Alex Brandsen, Suzan Verberne, Karsten Lambers and Milco Wansleeben

Archaeology (like many other domains) struggles with an overload of literature being produced, and finding information relevant to specific research questions is difficult and time-consuming with standard tools based on metadata search. Also, archaeological texts deal with a lot of uncertainty, noise, synonymy and polysemy, and have a strong geographical element. This means that standard full-text search solutions are not ideal in this domain. To overcome these problems, we propose entity-based search combined with free-text and geographic search (filtering on location by selected map area).

In a previous project, we created the AGNES search engine, which leveraged a custom trained BERT model (named ArcheoBERTje) for Named Entity Recognition in Dutch excavation reports from the DANS archive. This model achieved a micro F1 score of 0.76. The detected entities are indexed together with the free text and geographical information, making complex and archaeology-specific queries possible.

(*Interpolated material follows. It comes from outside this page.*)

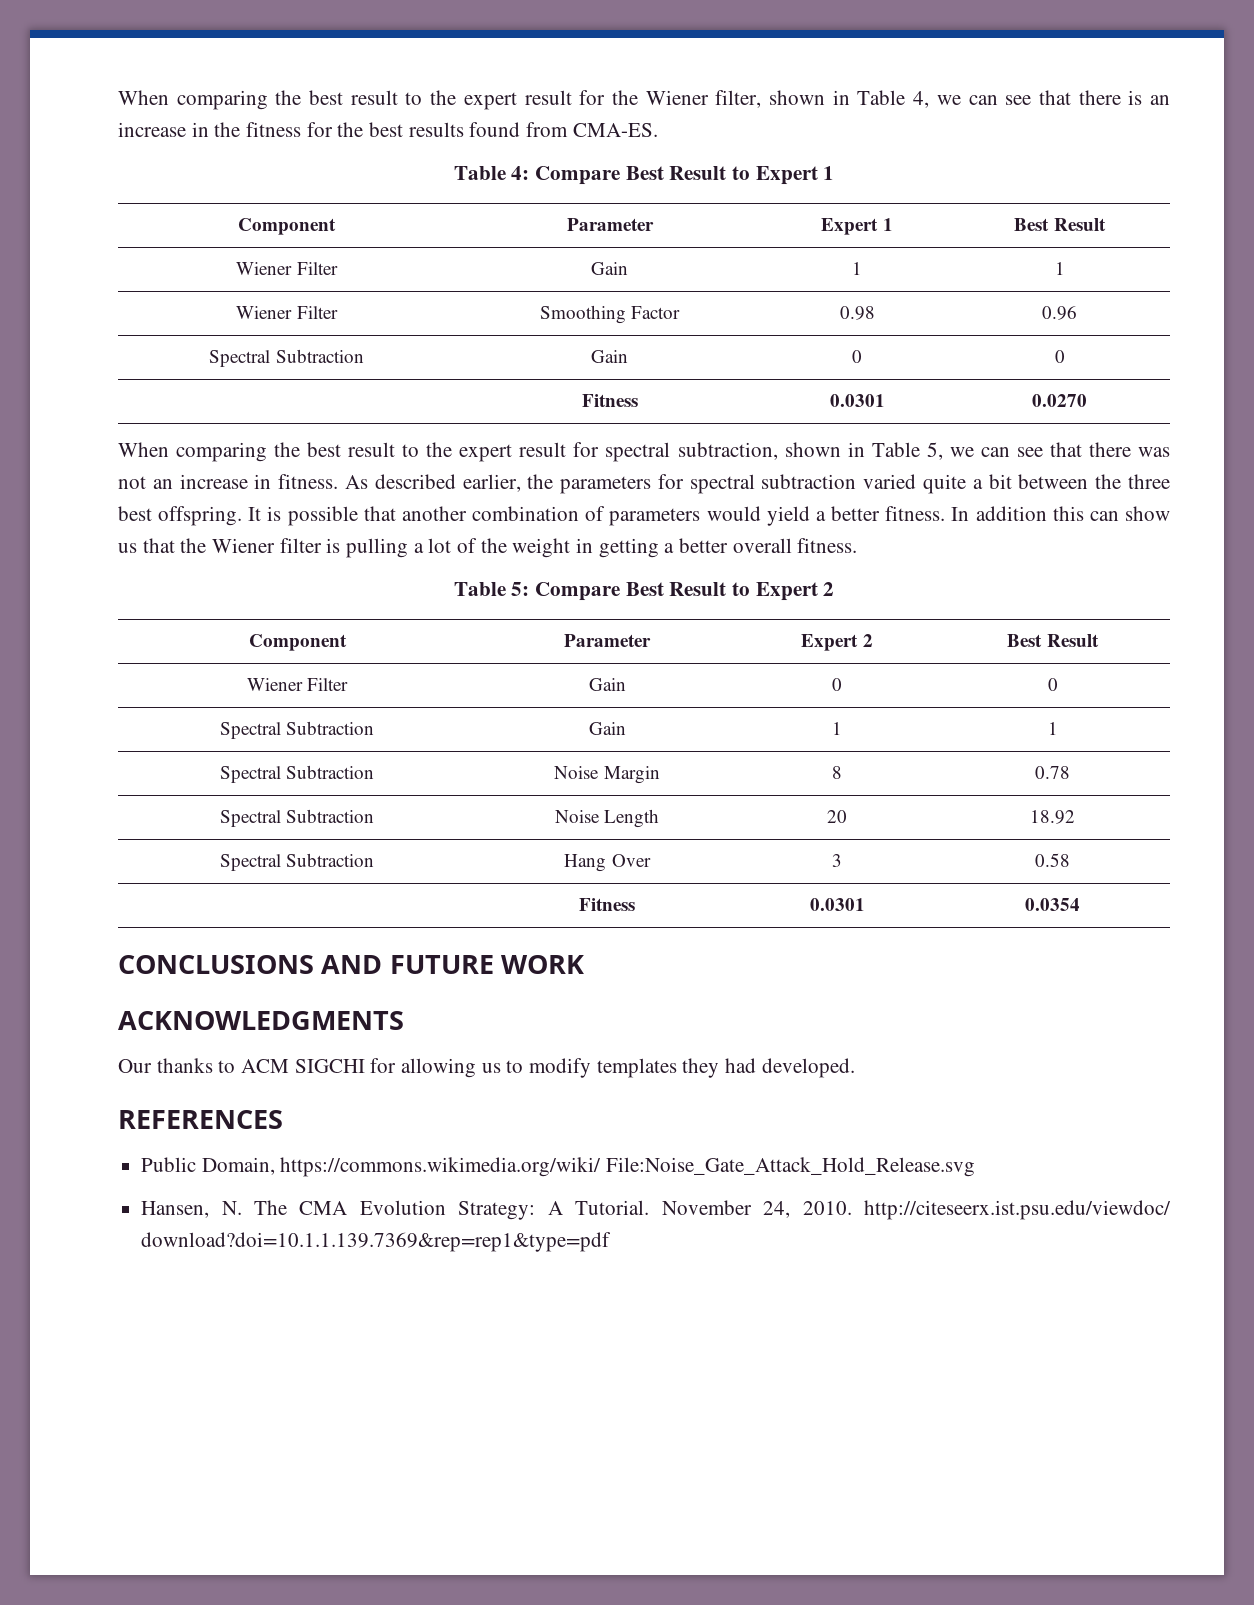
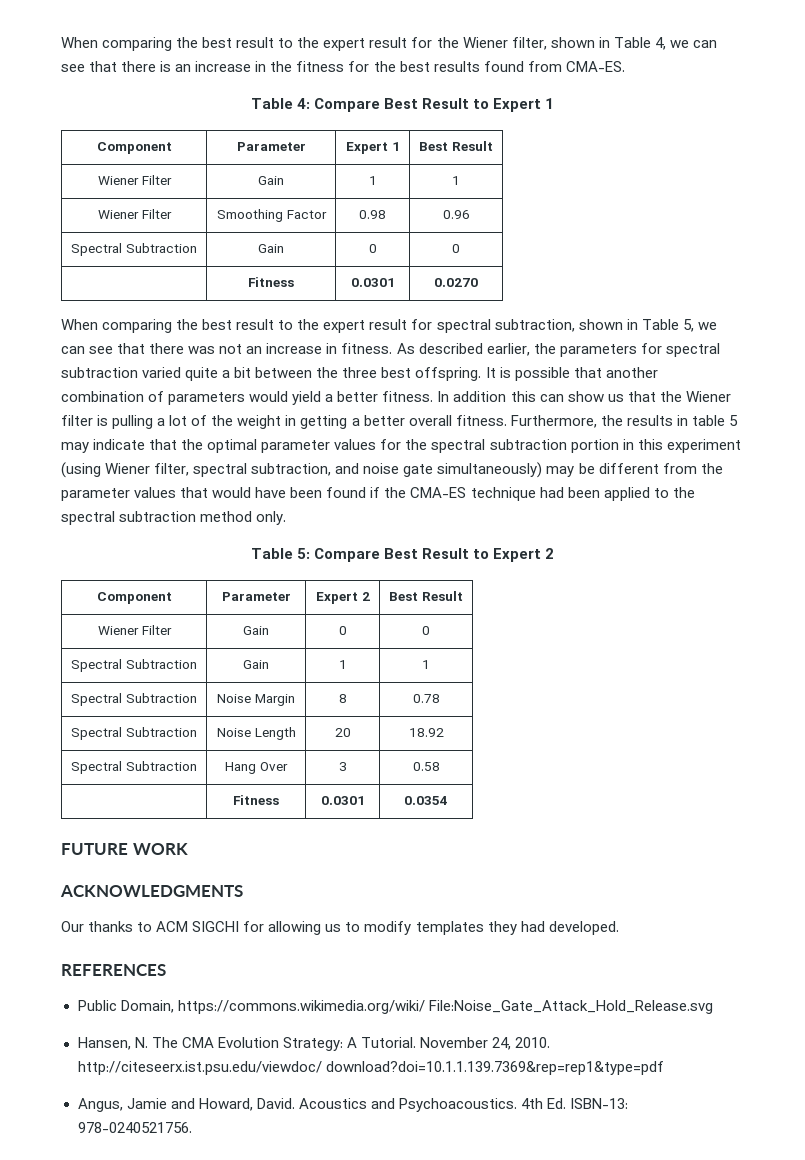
+ Furthermore, the results in table 5 may indicate that the optimal parameter values for the spectral subtraction portion in this experiment (using Wiener filter, spectral subtraction, and noise gate simultaneously) may be different from the parameter values that would have been found if the CMA-ES technique had been applied to the spectral subtraction method only.
- CONCLUSIONS AND FUTURE WORK
+ FUTURE WORK
+ Angus, Jamie and Howard, David. Acoustics and Psychoacoustics. 4th Ed. ISBN-13: 978-0240521756.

After receiving funding from the NWO ‘Archeologie Telt’ grant, we have started the EXALT project, in which we aim to further build on AGNES and create a one-stop-shop for searching in texts about archaeology in The Netherlands and surrounding areas. We expand on AGNES on the following fronts:

(1) We are incorporating more types of documents, so not only excavation reports, but also theses, papers, books and annals.

(2) We are adding more languages: English and German are also used in literature about Dutch archaeology, and need to be incorporated. This means developing NER methods for all 3 languages.

(3) We aim to create a multilingual, hierarchical ontology for archaeology, linking concepts between languages.

(4) We will link entities to the ontology, through which we facilitate multilingual search and query broadening/narrowing, by adding synonyms and similar terms in other languages to a query.

Initial results from AGNES have already shown the value of such a search system: users are positive about AGNES, and a case study on Early Medieval cremations led to an increase of 30% in cremations known to experts. We will evaluate the EXALT project with 3 more case studies in various subfields of archaeology, hopefully leading to more valuable insights into the past.

In our poster we will present the challenges of the EXALT project and the solutions we are working on, with some initial results.